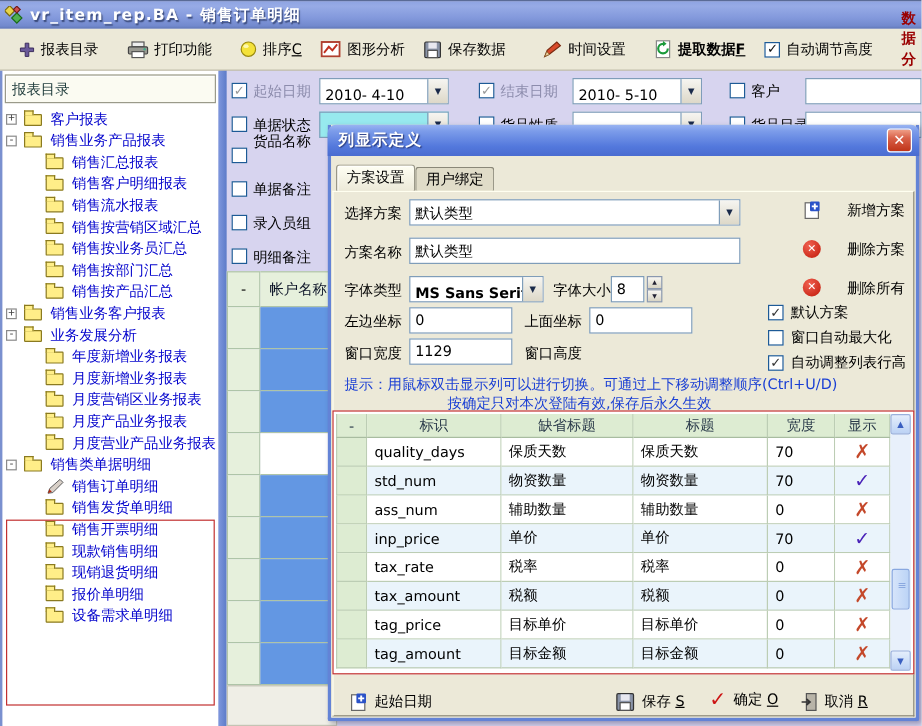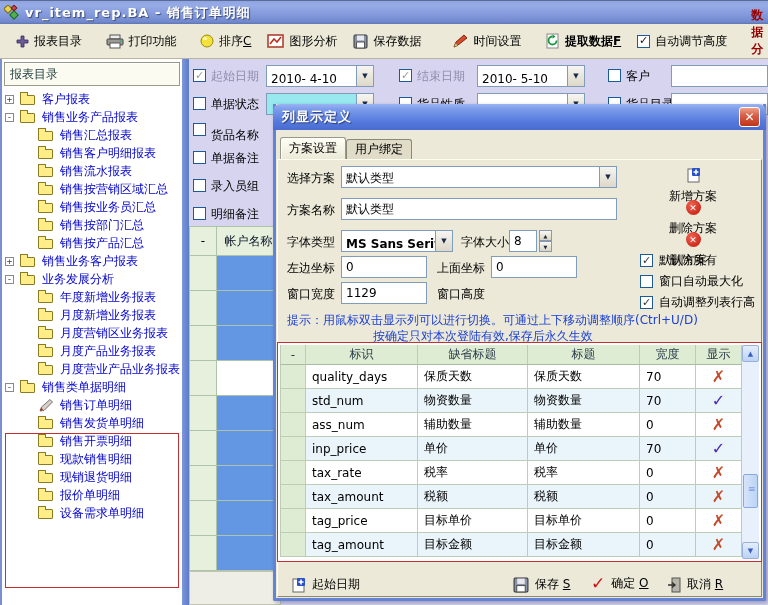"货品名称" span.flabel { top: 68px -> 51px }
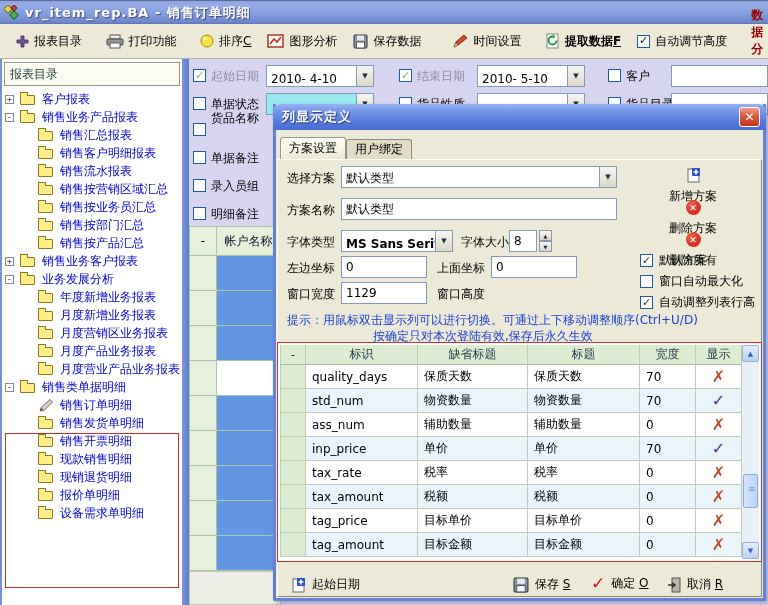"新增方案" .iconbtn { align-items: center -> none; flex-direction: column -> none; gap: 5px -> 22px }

#####

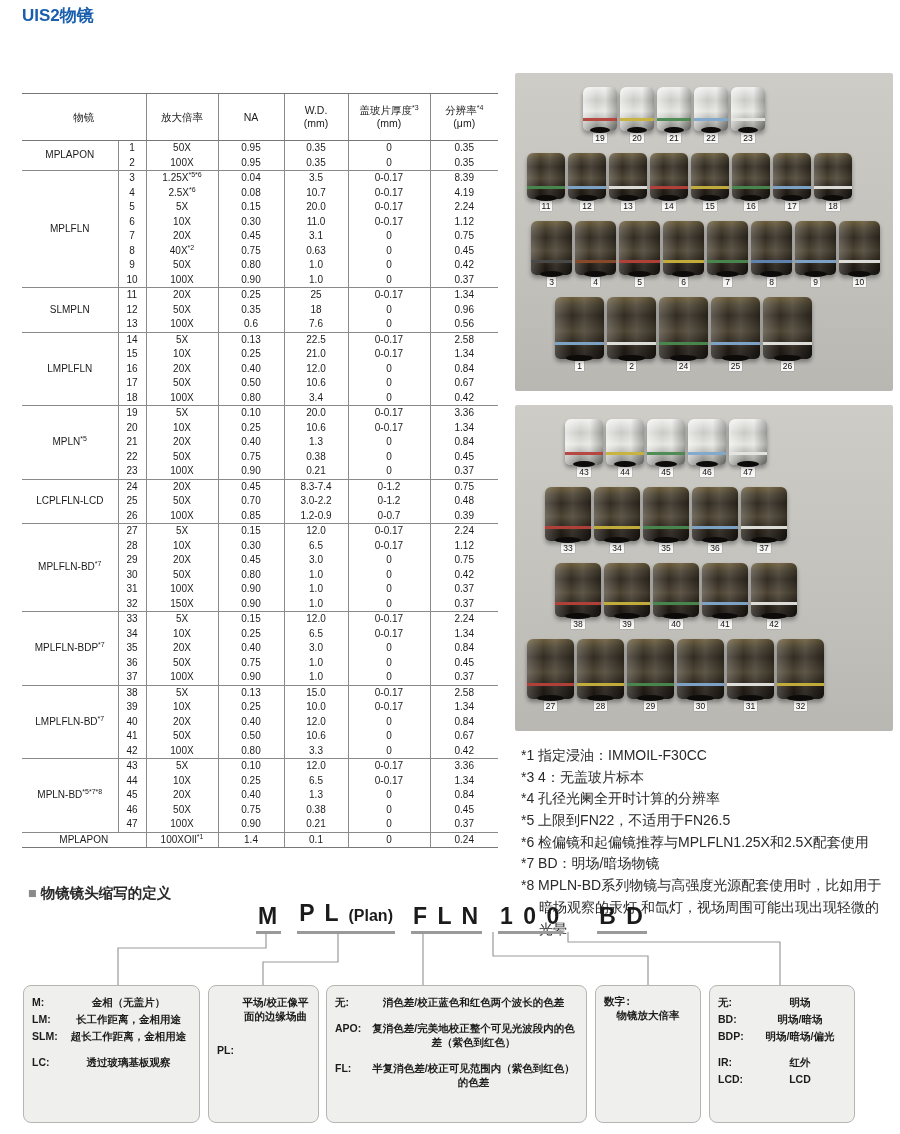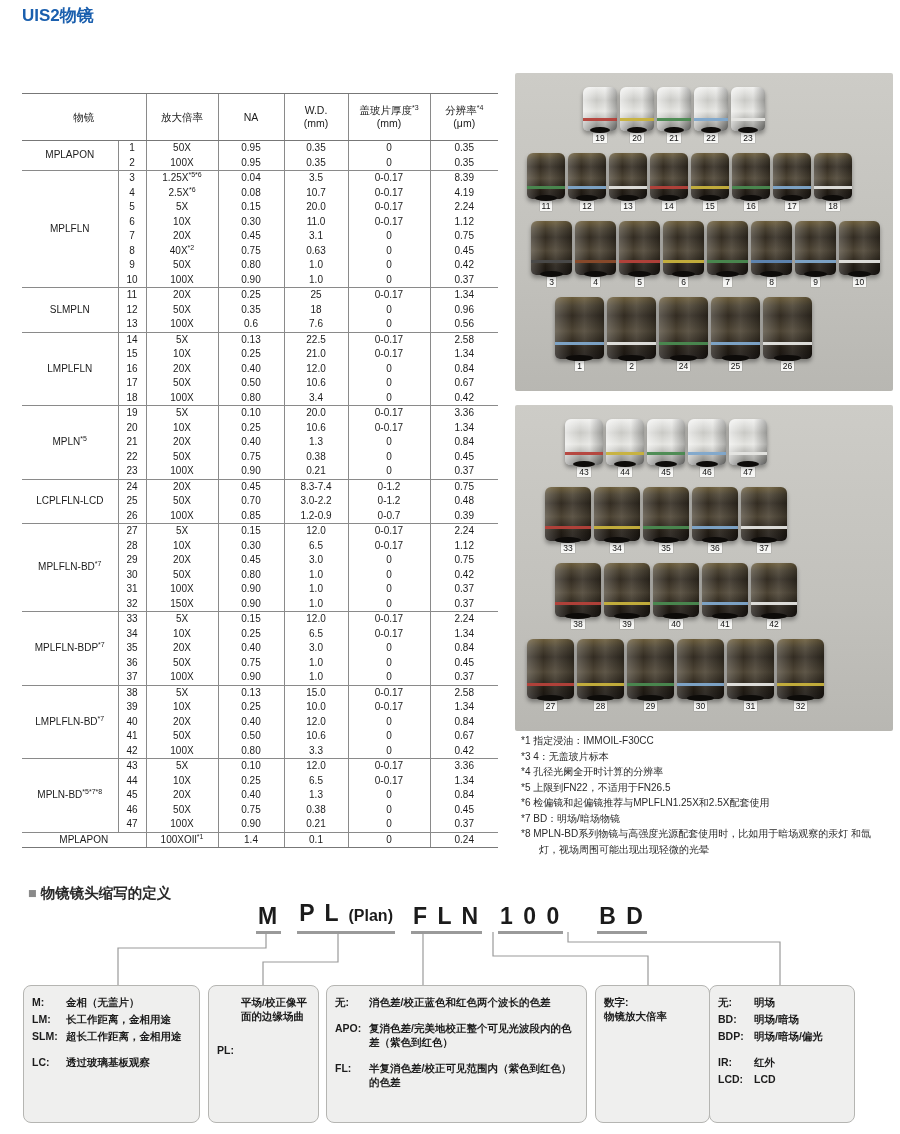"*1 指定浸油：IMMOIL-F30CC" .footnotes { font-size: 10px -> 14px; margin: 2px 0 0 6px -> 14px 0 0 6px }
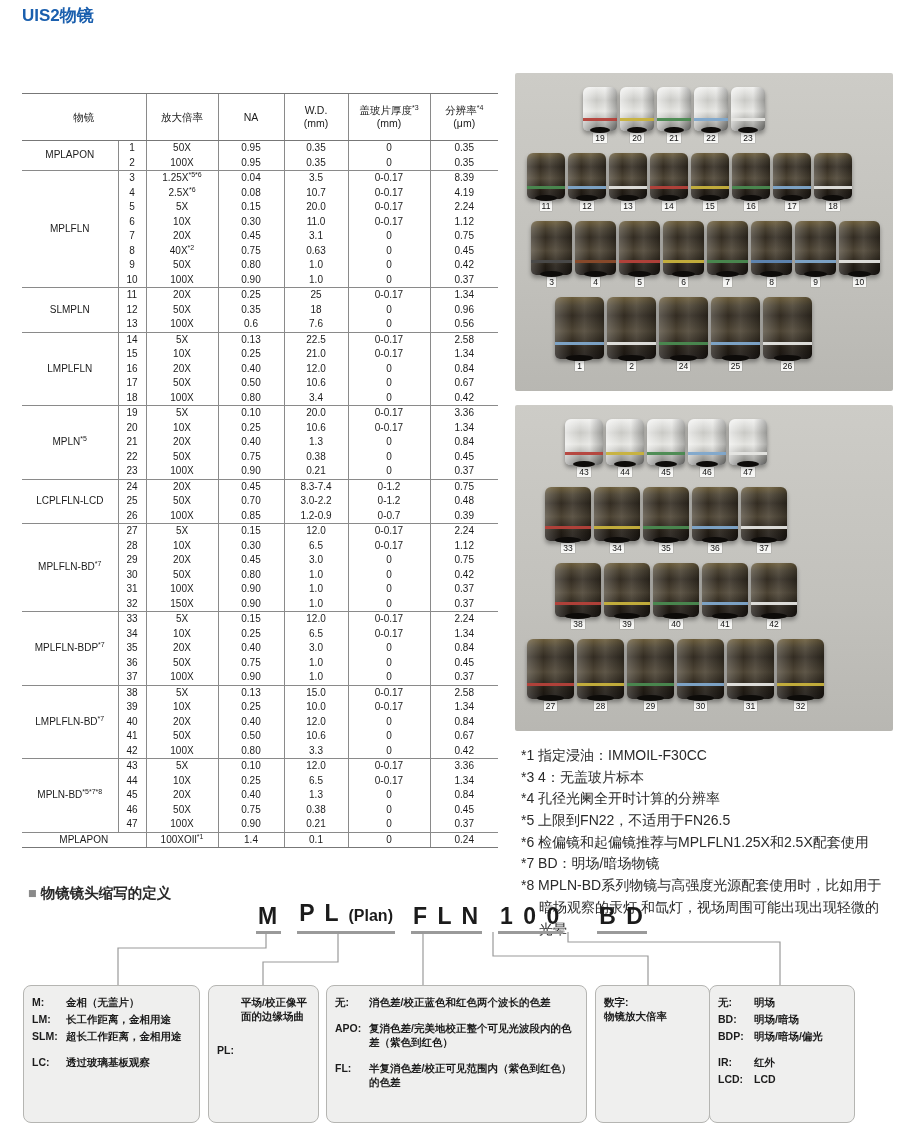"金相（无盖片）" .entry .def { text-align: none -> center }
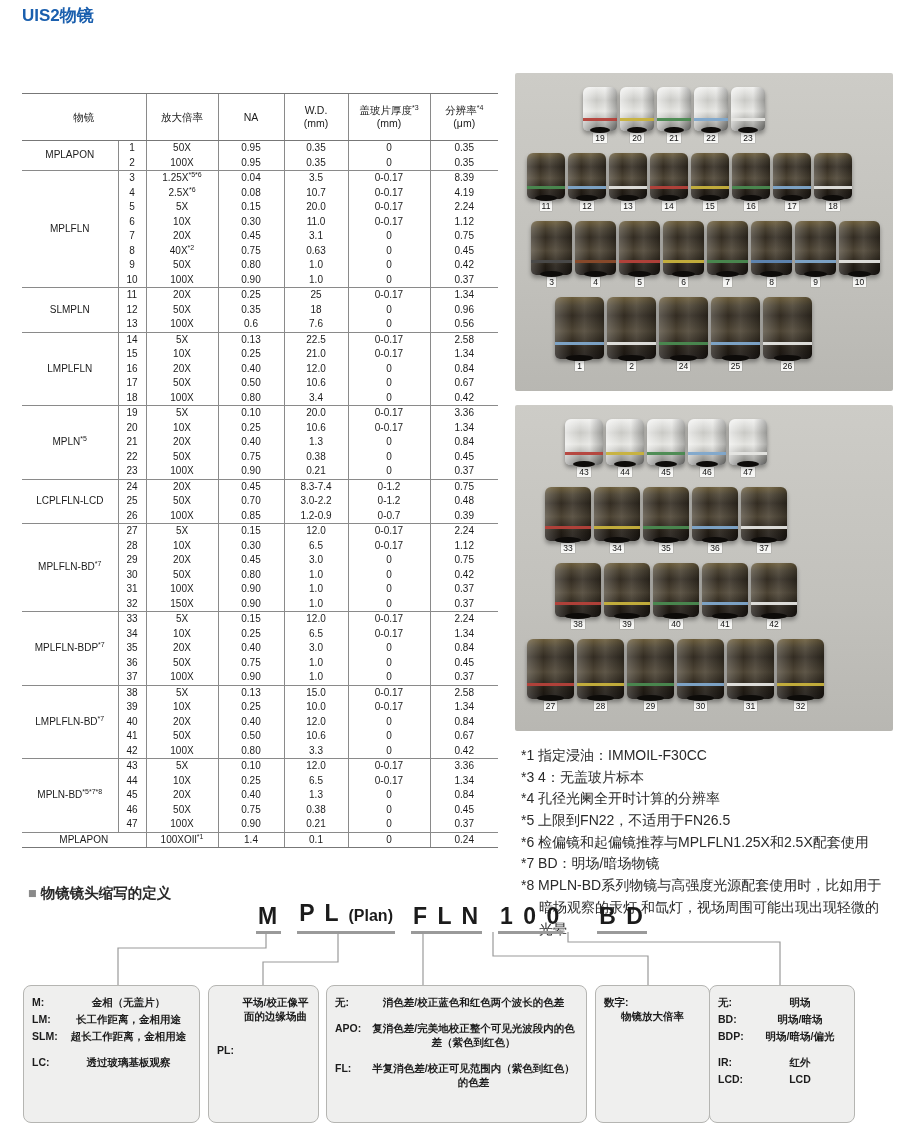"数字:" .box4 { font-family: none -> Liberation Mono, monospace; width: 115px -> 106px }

#####

* [Work item]
Although pictures appear among the records above, write out exactly only the lines from the one that has "top: 68px ->" through the one that has "align-items: center ->", and leave the pictures out.

* [Reply]
"货品名称" span.flabel { top: 68px -> 51px }
"新增方案" .iconbtn { align-items: center -> none; flex-direction: column -> none; gap: 5px -> 22px }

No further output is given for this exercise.